Речь моя о Ломоносове однако, несмотря на свой провал на академическом акте, все-таки имеет свою долю успеха. До меня с разных сторон доходят благоприятные о ней слухи. Я получил лестные о ней отзывы и благодарственные за нее письма из Архангельска, Киева, Москвы, Харькова. Макарий, архиепископ харьковский, написал мне очень милое письмецо. Здесь раскуплено в книжной лавке до ста экземпляров. Журналы хранят глубокое молчание, кроме «Северной почты», которая отозвалась о моей «щеголеватости», да «Русского инвалида», сделавшего из речи выписки. К отзывам журнальным всяким, похвальным и ругательным, я питаю глубокое равнодушие и всегда питал его. Меня не раз хвалили, и раз только, давно как-то, выбранила «Северная пчела», сначала похвалив непомерно. Тогда я принужден был отвечать на ругательство, потому что оно пахло доносом, и мне, по обстоятельствам времени, необходимо было дать отпор. Но после того я уже больше не обращал внимания на то, что обо мне писалось. Это совсем не из гордости или желания прослыть неуязвимым: напротив, я вовсе не чужд удовольствия слышать себе одобрение.
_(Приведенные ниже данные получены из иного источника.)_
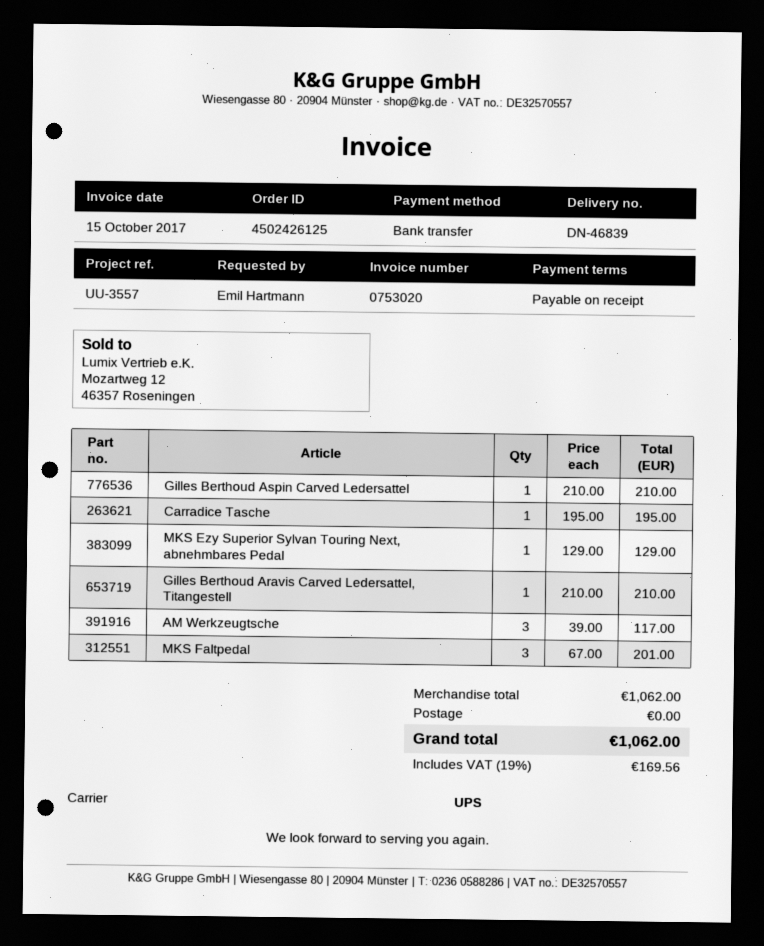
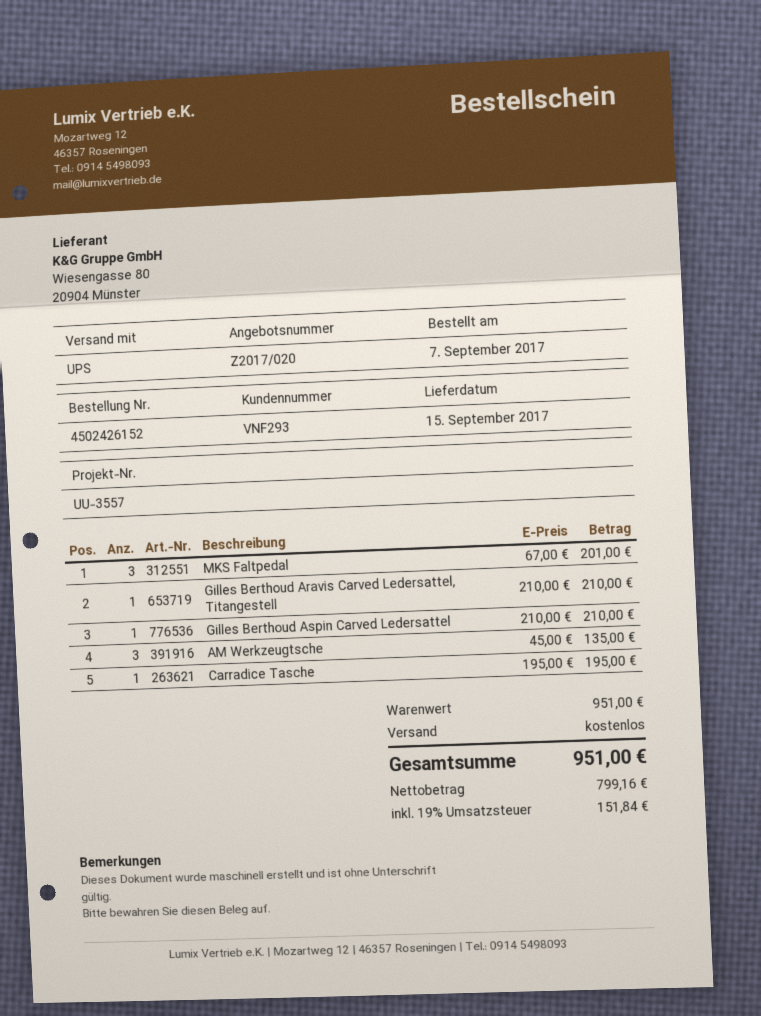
order number: 4502426125 -> 4502426152
MKS Ezy Superior Sylvan Touring Next, abnehmbares Pedal: 1 x 129.00 = 129.00 -> none
AM Werkzeugtsche: 3 x 39.00 = 117.00 -> 3 x 45.00 = 135.00
subtotal: 1062.00 -> 951.00
tax: 19% = 169.56 -> 19% = 151.84
total: 1062.00 -> 951.00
Но дело в том, что у нас ни похвала, ни брань не вызываются обыкновенно никакими основательными литературными причинами, а всегда одним побуждением лично насолить человеку или лично задобрить его. Тут большею частью все решают личные отношения, и как я всегда шел сам своею особою дорогою, то у меня, естественно, было больше неприятелей, чем благоприятелей. В последнее же время я окончательно, даже в личных моих отношениях, отдалился от так называемых литературных кружков, да и не скрывал и не скрываю, и устно и печатно, моего отвращения к этой ультралиберальной пустоте и умственной распущенности, в которой тонут иные из наших так называемых передовых журналов. Но это не потому, чтоб я не признавал в нынешнем направлении его исторического происхождения и значения, а потому, что, по моему мнению, никакое направление не должно сделаться исключительным и господствующим.
Половина первого. Сейчас раздался печальный звон колокола, возвещающий о погребении наследника. Я живу против самой Владимирской церкви и ясно слышу его грозный, скорбный напев.
Он был человек, отец его — освободитель миллионов людей. Россия должна плакать, если у ней есть народное чувство, если она нация, а не случайное скопище и в настоящее время всеотрицающих разнородных элементов.
Вчера переехали на дачу в Павловск, по примеру прошлого года — на дачу Мердера, по дороге в Царскую Славянку.
Охотники нивелировать человечество готовы превратить его в одну грубую, безразличную и безобразную массу, из которой уже не должно вырастать ни одно дарование, ни одна умственная или нравственная заслуга.
Солнце просияло, и хотя от времени до времени северячок подувает, но все-таки тепло, а на солнце и жарко. Июнь, по-видимому, хочет произвести реформу в погоде. В добрый час!
Отвага, говорят, свидетельствует о силе, но она свидетельствует также о безумии…
В городе. Экзамен в Римско-католической академии. Большие любезности. Впрочем, я всегда был доволен студентами: они всегда внимательны к моим лекциям и вообще всегда выказывали мне даже преданность.
В природе осенняя тоска. Ночью соловей не раз затягивал свою песнь, но всякий раз. обрывал ее на второй или на третьей трели. Все другие маленькие певуны совсем притихли. Зелень какая-то бледная, тощая, по-видимому готовая увянуть, едва распустившись. Дачники прячутся в комнатах, но и там в большинстве случаев дрожат и на чем свет стоит ругают лето. Это детское негодование еще более усиливает всеобщую скуку. Вот по небу бродят какие-то грязно-серого цвета тучи и ежеминутно угрожают уже не дождем, а снегом. Вообще природа готовит нам что-то скверное, вроде польского восстания или в дополнение к нему. Отовсюду только и читаешь вести о пожарах и о зловещих признаках всеобщего неурожая. Прошлого года был только местный голод, например в Самаре, а теперь вот угрожает голод повсеместный. Дороговизна на все предметы первой потребности увеличилась до того, что бедные люди лишь с трудом могут жить. Что ж будет дальше?